▶ _Task statement_
Restate every line of the material below word for word, skipping the images.

§

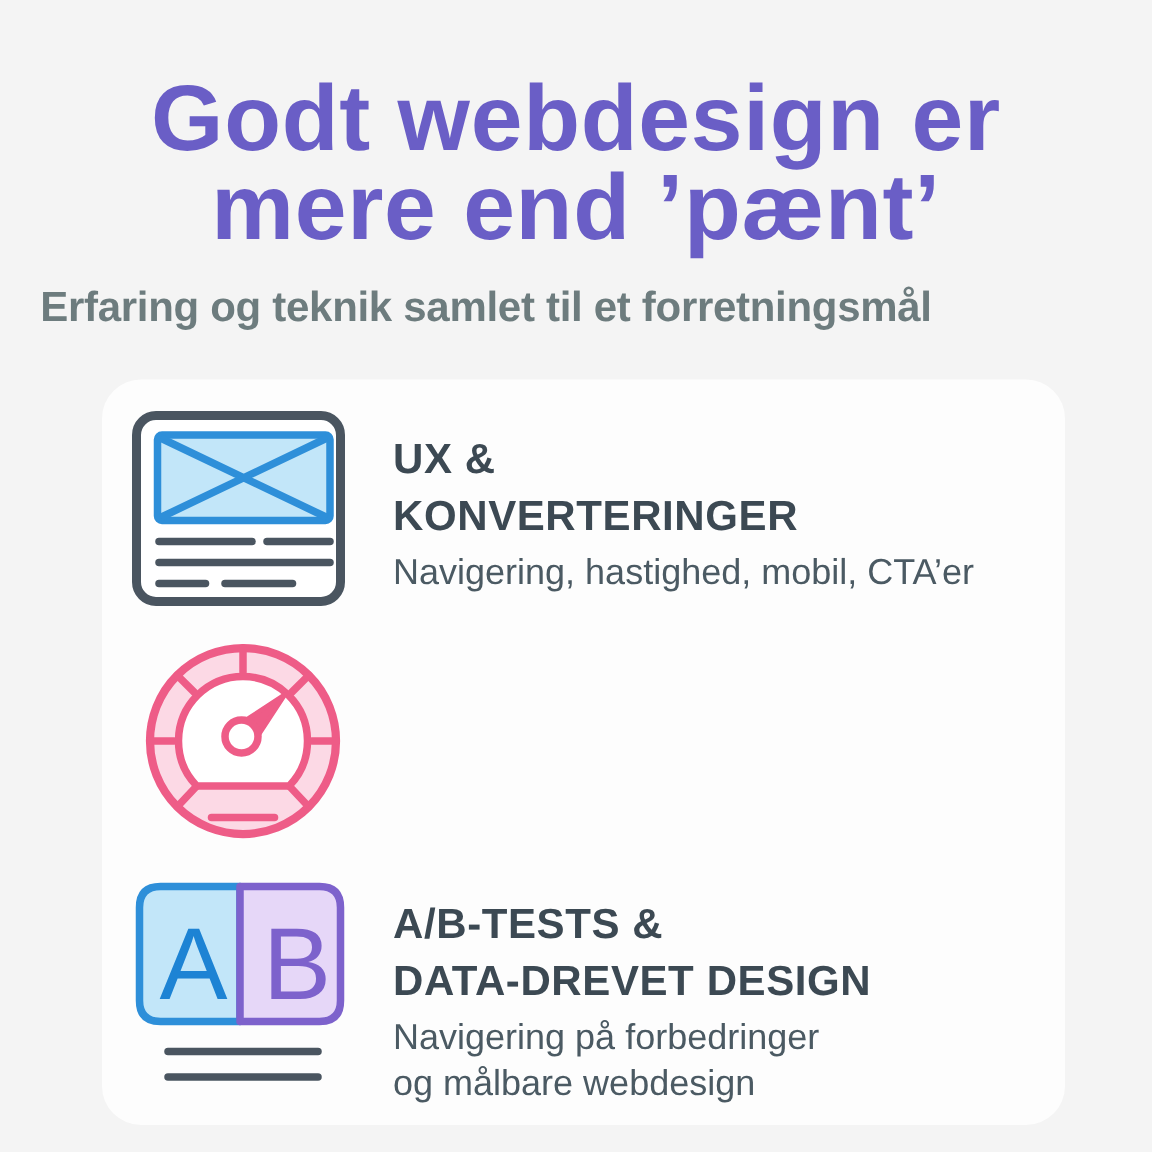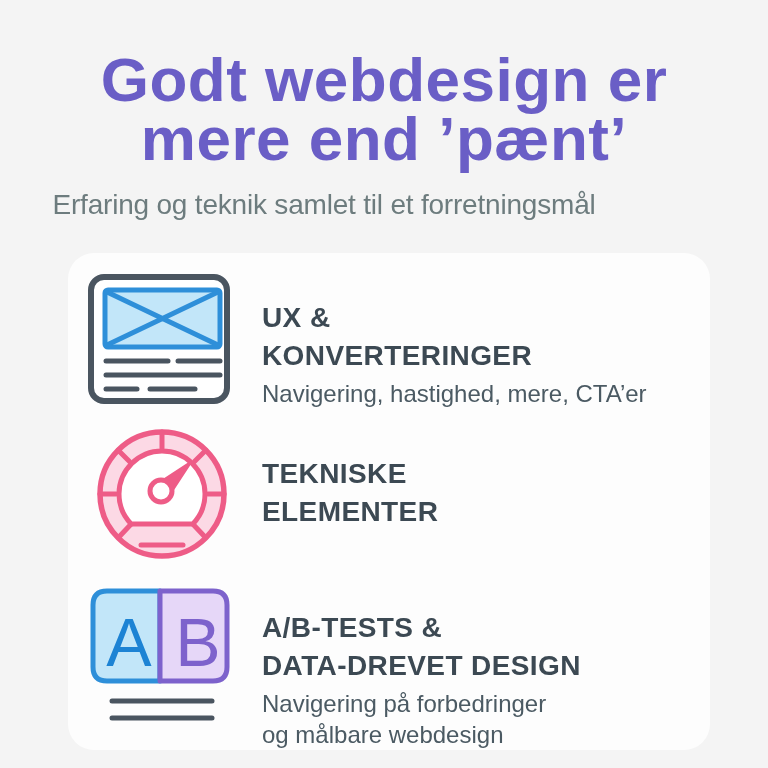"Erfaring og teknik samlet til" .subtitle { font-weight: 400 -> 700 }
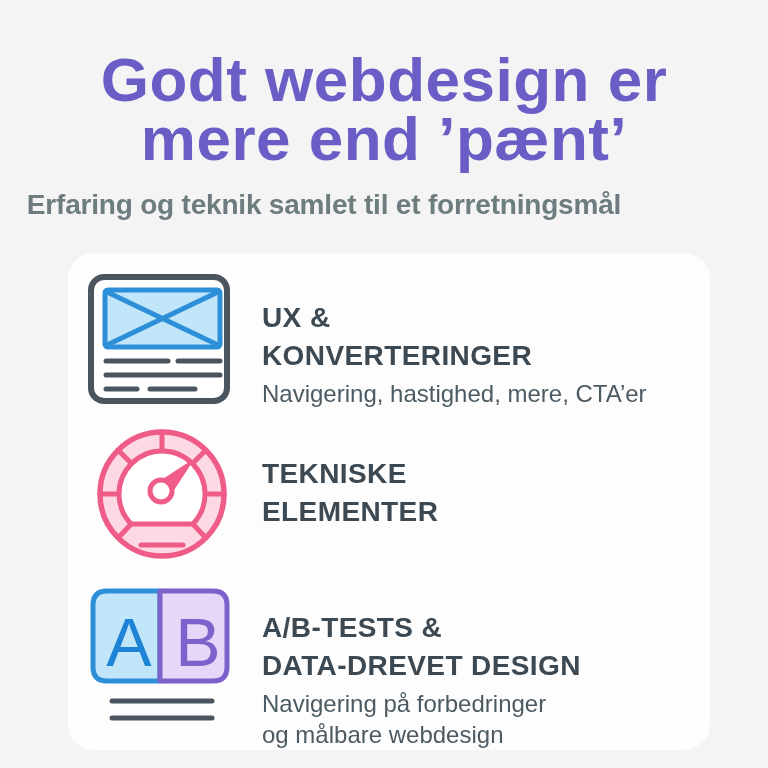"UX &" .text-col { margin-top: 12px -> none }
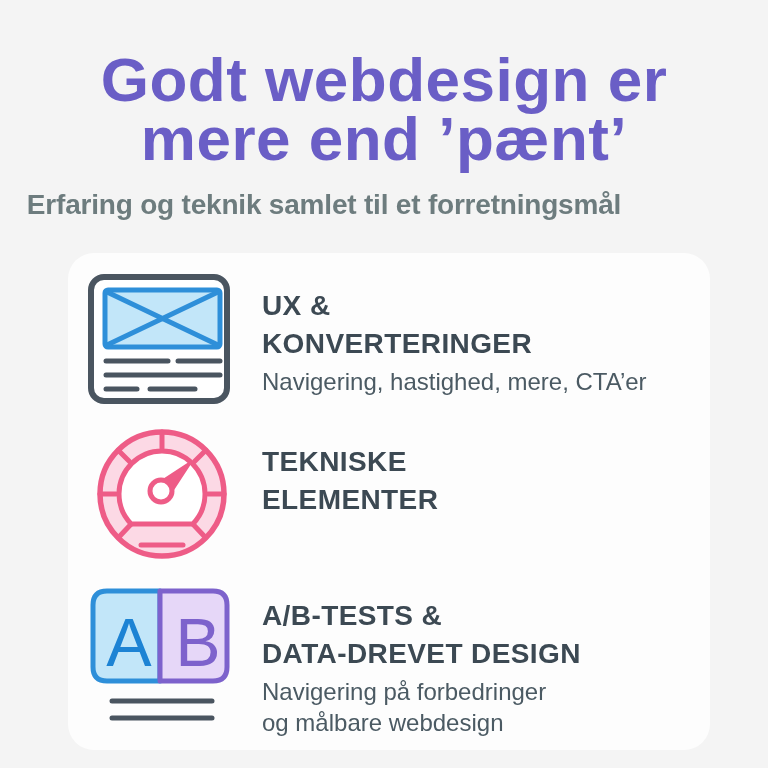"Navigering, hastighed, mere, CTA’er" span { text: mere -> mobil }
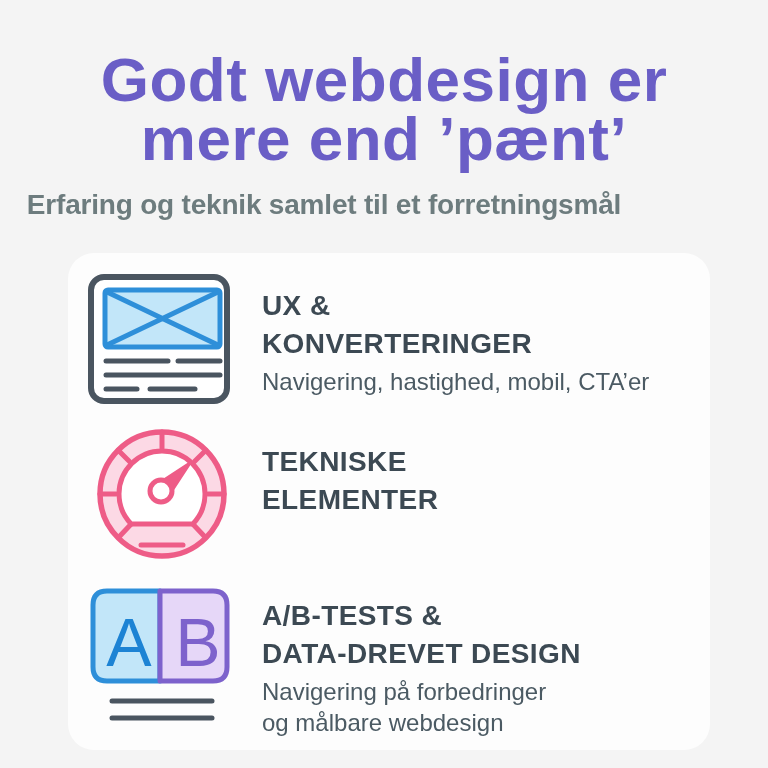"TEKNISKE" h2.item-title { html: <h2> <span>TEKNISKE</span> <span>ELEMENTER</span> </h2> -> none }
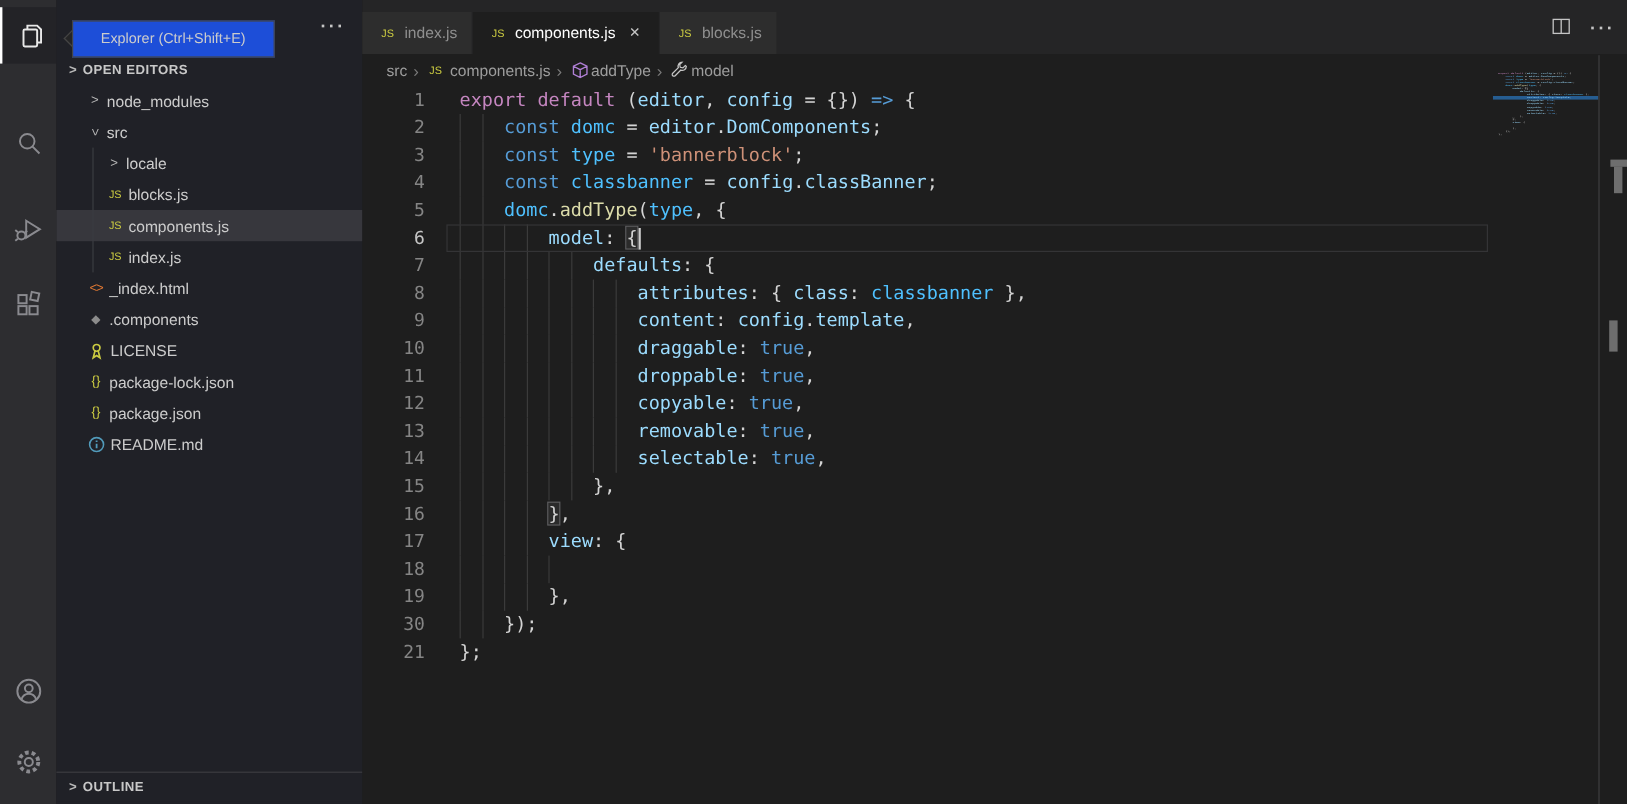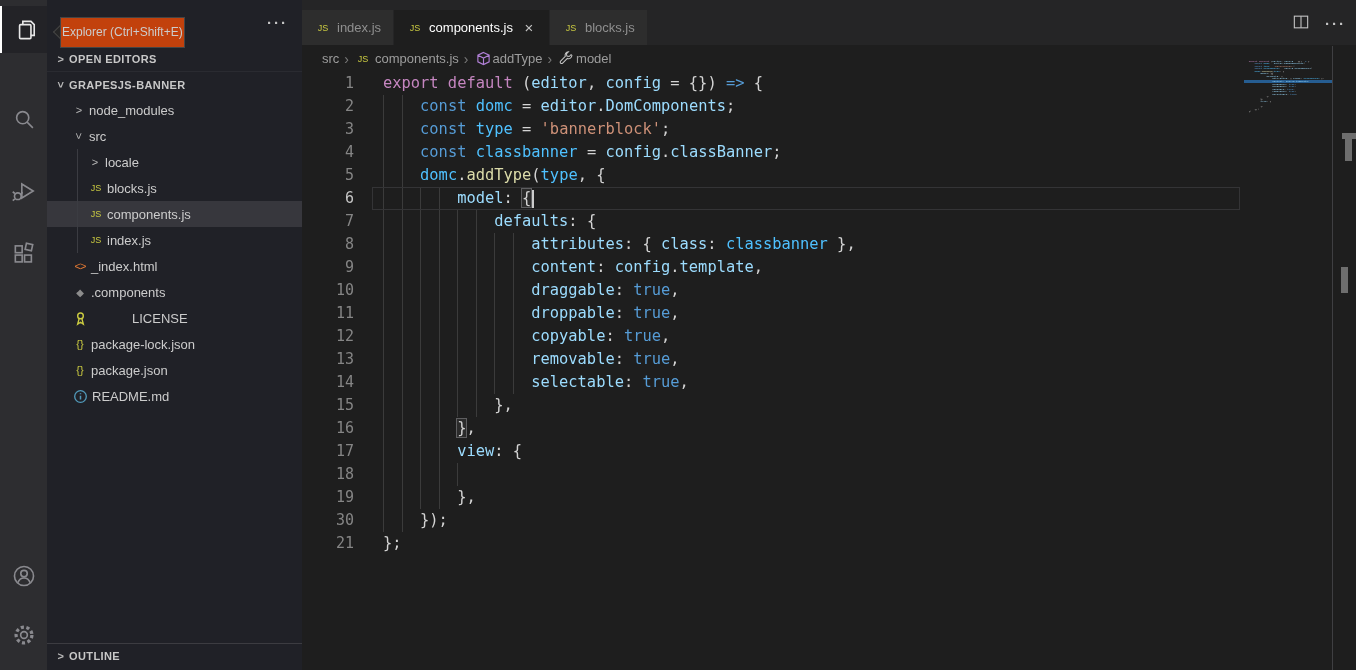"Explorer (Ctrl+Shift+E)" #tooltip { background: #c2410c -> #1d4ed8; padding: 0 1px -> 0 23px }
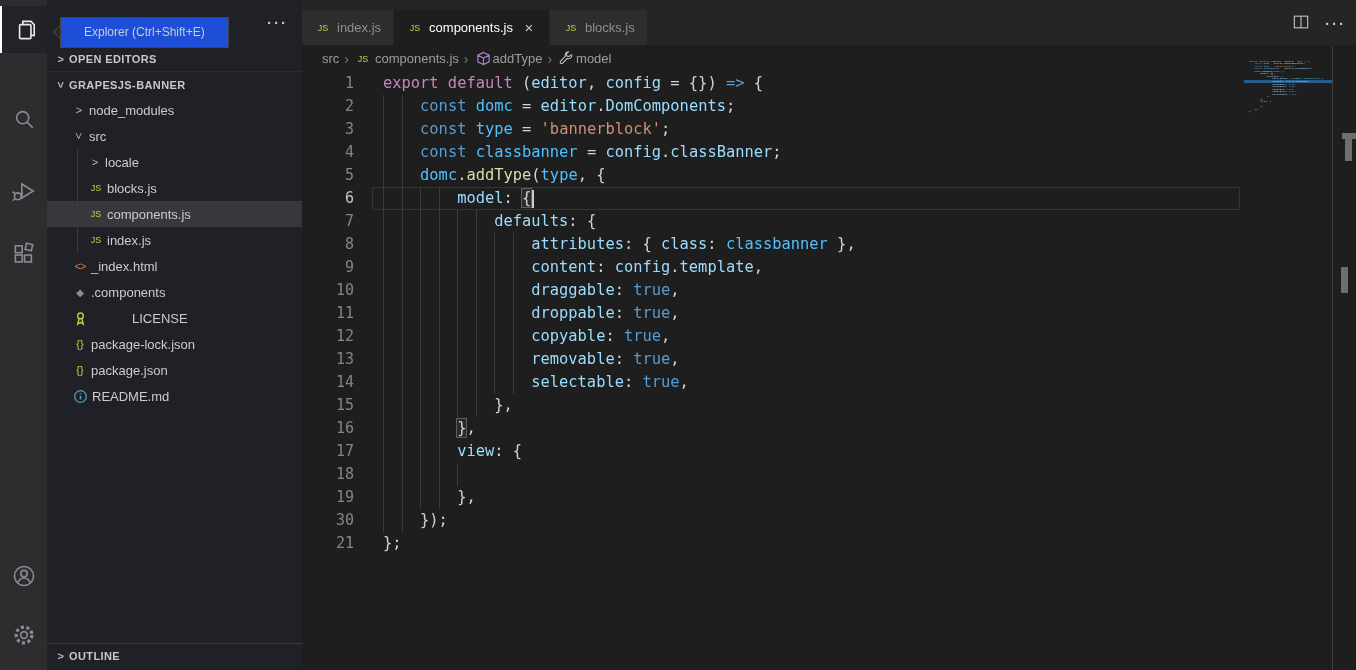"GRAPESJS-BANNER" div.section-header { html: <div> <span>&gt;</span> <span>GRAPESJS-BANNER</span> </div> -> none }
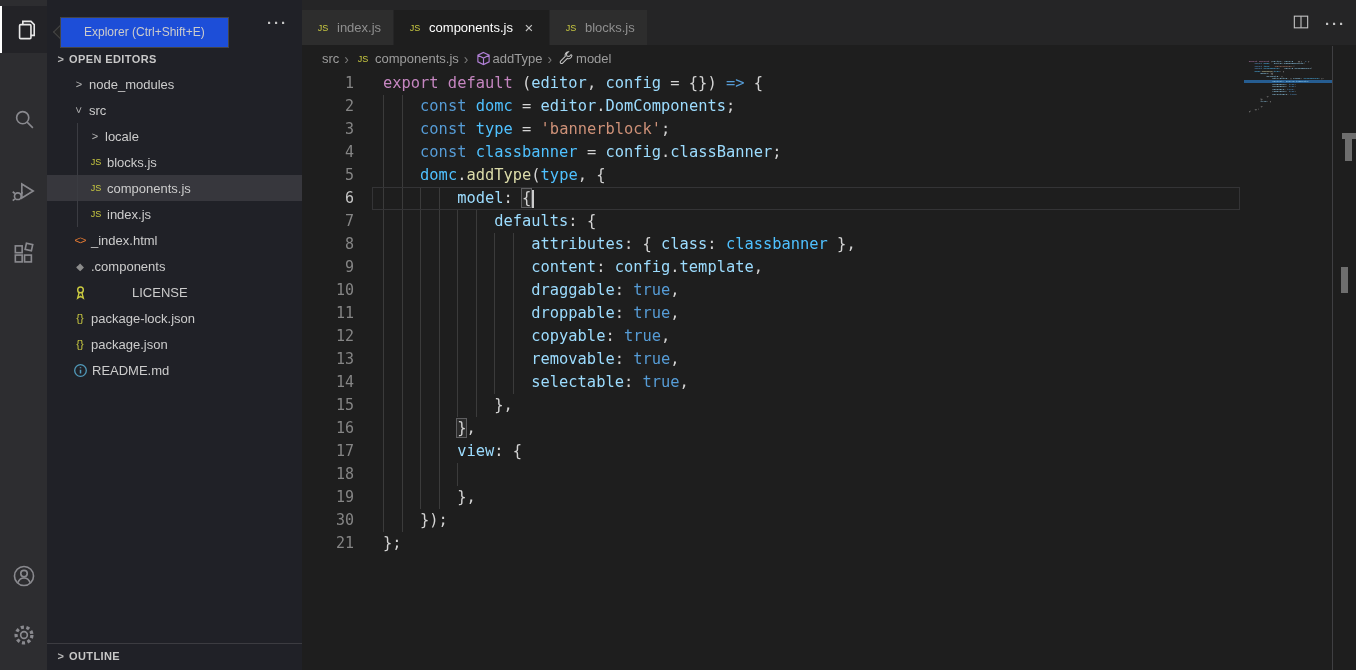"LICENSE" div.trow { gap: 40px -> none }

§

▶ _Your solution_
"Erfaring og teknik samlet til" .subtitle { font-weight: 400 -> 700 }
"UX &" .text-col { margin-top: 12px -> none }
"Navigering, hastighed, mere, CTA’er" span { text: mere -> mobil }
"TEKNISKE" h2.item-title { html: <h2> <span>TEKNISKE</span> <span>ELEMENTER</span> </h2> -> none }
"Explorer (Ctrl+Shift+E)" #tooltip { background: #c2410c -> #1d4ed8; padding: 0 1px -> 0 23px }
"GRAPESJS-BANNER" div.section-header { html: <div> <span>&gt;</span> <span>GRAPESJS-BANNER</span> </div> -> none }
"LICENSE" div.trow { gap: 40px -> none }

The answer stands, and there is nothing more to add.